Data supplied
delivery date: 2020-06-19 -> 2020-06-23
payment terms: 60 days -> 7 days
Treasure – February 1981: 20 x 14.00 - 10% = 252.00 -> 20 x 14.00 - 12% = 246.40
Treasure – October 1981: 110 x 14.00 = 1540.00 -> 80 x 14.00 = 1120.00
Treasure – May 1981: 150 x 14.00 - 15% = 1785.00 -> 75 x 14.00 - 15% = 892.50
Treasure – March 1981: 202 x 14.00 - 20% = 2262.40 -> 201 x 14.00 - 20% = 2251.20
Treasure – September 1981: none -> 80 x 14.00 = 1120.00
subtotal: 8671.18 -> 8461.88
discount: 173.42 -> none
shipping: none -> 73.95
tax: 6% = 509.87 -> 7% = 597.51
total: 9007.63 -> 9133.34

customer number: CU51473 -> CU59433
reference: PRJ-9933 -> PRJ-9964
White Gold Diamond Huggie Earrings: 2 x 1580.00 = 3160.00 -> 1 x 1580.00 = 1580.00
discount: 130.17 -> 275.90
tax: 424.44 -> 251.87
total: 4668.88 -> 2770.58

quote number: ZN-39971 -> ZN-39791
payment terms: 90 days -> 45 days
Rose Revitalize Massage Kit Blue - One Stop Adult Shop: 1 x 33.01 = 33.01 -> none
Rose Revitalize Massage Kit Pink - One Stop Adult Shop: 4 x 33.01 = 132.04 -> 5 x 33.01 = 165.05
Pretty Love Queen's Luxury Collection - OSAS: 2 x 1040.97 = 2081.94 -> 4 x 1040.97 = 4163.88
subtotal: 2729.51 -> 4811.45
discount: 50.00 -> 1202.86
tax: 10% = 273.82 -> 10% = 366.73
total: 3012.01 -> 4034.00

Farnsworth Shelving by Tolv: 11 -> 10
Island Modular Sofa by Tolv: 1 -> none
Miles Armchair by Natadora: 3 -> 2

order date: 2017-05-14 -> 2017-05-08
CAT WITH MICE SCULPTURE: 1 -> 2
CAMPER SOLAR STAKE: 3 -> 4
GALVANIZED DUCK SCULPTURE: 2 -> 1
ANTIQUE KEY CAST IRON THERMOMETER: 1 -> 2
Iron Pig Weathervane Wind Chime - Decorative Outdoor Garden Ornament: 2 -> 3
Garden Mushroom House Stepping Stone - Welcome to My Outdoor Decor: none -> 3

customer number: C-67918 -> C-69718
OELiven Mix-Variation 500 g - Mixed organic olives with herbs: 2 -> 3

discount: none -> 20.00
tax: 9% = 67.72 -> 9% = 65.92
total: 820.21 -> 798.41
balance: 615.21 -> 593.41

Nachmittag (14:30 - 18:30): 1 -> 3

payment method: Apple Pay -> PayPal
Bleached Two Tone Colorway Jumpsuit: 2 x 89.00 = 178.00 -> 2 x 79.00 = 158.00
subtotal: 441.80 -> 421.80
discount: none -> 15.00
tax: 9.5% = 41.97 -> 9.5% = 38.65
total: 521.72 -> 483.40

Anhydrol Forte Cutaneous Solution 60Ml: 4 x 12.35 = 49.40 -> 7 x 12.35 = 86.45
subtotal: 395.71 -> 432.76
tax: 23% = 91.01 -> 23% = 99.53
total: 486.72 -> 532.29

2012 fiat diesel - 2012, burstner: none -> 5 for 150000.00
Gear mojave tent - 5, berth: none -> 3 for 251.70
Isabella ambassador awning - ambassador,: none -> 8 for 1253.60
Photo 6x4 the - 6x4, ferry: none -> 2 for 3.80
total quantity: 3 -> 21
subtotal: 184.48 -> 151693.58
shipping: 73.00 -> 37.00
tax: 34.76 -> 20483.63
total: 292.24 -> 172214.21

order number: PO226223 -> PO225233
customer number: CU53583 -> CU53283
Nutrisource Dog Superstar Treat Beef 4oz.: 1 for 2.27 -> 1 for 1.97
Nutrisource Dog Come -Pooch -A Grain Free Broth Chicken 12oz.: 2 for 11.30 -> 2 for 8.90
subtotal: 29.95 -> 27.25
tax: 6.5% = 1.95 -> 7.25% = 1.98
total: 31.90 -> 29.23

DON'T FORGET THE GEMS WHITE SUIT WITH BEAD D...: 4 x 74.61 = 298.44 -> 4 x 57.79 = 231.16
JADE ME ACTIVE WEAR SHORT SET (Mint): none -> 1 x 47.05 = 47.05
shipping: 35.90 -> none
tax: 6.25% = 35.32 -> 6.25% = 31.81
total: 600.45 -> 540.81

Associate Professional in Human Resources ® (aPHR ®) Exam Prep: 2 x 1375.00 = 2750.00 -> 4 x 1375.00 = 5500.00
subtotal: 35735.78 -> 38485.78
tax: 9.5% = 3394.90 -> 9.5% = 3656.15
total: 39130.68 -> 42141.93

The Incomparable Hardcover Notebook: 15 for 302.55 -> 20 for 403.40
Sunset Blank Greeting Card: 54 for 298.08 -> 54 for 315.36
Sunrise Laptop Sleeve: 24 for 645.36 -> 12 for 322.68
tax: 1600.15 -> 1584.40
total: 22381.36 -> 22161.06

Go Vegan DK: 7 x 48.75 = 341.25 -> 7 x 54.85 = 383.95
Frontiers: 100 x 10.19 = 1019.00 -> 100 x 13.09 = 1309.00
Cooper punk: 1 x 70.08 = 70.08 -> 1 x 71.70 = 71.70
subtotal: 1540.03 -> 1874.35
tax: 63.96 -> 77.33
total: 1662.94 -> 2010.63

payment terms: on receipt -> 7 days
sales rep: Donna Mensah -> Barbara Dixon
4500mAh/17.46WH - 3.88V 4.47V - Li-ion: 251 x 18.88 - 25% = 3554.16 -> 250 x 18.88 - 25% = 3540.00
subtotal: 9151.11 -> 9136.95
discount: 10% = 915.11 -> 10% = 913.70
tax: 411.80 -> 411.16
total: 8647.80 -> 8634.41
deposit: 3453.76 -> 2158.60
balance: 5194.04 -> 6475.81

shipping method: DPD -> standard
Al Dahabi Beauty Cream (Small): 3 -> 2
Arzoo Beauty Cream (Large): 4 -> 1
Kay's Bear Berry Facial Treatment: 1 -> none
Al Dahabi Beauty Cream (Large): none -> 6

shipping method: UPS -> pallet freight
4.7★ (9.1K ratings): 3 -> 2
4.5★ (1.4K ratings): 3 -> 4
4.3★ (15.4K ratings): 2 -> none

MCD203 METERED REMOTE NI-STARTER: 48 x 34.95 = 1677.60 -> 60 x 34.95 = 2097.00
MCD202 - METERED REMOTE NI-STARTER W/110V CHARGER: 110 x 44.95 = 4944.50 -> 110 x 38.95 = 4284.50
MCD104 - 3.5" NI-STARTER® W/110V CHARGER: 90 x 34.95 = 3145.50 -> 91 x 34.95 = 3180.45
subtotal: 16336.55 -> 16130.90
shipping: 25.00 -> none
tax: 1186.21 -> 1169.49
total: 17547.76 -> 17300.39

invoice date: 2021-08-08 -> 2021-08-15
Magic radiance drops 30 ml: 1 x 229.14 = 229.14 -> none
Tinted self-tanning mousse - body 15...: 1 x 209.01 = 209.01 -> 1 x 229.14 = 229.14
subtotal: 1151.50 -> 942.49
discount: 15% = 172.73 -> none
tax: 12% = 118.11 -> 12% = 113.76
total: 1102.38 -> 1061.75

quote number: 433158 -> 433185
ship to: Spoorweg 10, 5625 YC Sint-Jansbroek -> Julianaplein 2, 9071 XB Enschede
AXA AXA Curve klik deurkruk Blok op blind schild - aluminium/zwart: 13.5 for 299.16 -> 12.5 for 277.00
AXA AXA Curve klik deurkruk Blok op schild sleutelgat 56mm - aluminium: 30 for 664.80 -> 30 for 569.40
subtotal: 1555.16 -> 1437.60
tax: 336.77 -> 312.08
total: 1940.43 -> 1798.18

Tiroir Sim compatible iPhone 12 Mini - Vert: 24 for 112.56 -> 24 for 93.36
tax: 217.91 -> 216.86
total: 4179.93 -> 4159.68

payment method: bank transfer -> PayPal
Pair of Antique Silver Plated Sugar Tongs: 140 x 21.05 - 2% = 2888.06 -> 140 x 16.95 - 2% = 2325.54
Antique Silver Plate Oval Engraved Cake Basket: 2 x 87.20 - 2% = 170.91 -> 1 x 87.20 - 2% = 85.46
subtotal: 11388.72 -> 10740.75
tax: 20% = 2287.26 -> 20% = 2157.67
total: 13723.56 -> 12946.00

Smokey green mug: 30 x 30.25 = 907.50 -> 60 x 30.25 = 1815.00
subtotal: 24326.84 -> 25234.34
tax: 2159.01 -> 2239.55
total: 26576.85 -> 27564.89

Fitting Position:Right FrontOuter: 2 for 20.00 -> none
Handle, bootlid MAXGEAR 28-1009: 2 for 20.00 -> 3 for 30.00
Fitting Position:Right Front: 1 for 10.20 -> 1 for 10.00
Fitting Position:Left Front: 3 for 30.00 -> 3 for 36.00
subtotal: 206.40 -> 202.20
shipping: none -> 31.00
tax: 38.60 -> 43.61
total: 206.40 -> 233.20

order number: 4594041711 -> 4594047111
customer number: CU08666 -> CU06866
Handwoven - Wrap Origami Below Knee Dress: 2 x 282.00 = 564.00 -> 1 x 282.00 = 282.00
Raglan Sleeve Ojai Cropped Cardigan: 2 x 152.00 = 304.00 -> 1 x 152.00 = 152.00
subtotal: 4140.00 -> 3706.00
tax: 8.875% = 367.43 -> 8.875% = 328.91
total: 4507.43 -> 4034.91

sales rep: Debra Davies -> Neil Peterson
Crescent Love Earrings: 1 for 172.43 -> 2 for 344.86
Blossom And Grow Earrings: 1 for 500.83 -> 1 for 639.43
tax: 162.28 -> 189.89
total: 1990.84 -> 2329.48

Assigned task
All that belongs in the answer is the lines from the start of the entries above through the line containing "Rose Revitalize Massage Kit Pink", each given exactly.

Answer space
delivery date: 2020-06-19 -> 2020-06-23
payment terms: 60 days -> 7 days
Treasure – February 1981: 20 x 14.00 - 10% = 252.00 -> 20 x 14.00 - 12% = 246.40
Treasure – October 1981: 110 x 14.00 = 1540.00 -> 80 x 14.00 = 1120.00
Treasure – May 1981: 150 x 14.00 - 15% = 1785.00 -> 75 x 14.00 - 15% = 892.50
Treasure – March 1981: 202 x 14.00 - 20% = 2262.40 -> 201 x 14.00 - 20% = 2251.20
Treasure – September 1981: none -> 80 x 14.00 = 1120.00
subtotal: 8671.18 -> 8461.88
discount: 173.42 -> none
shipping: none -> 73.95
tax: 6% = 509.87 -> 7% = 597.51
total: 9007.63 -> 9133.34

customer number: CU51473 -> CU59433
reference: PRJ-9933 -> PRJ-9964
White Gold Diamond Huggie Earrings: 2 x 1580.00 = 3160.00 -> 1 x 1580.00 = 1580.00
discount: 130.17 -> 275.90
tax: 424.44 -> 251.87
total: 4668.88 -> 2770.58

quote number: ZN-39971 -> ZN-39791
payment terms: 90 days -> 45 days
Rose Revitalize Massage Kit Blue - One Stop Adult Shop: 1 x 33.01 = 33.01 -> none
Rose Revitalize Massage Kit Pink - One Stop Adult Shop: 4 x 33.01 = 132.04 -> 5 x 33.01 = 165.05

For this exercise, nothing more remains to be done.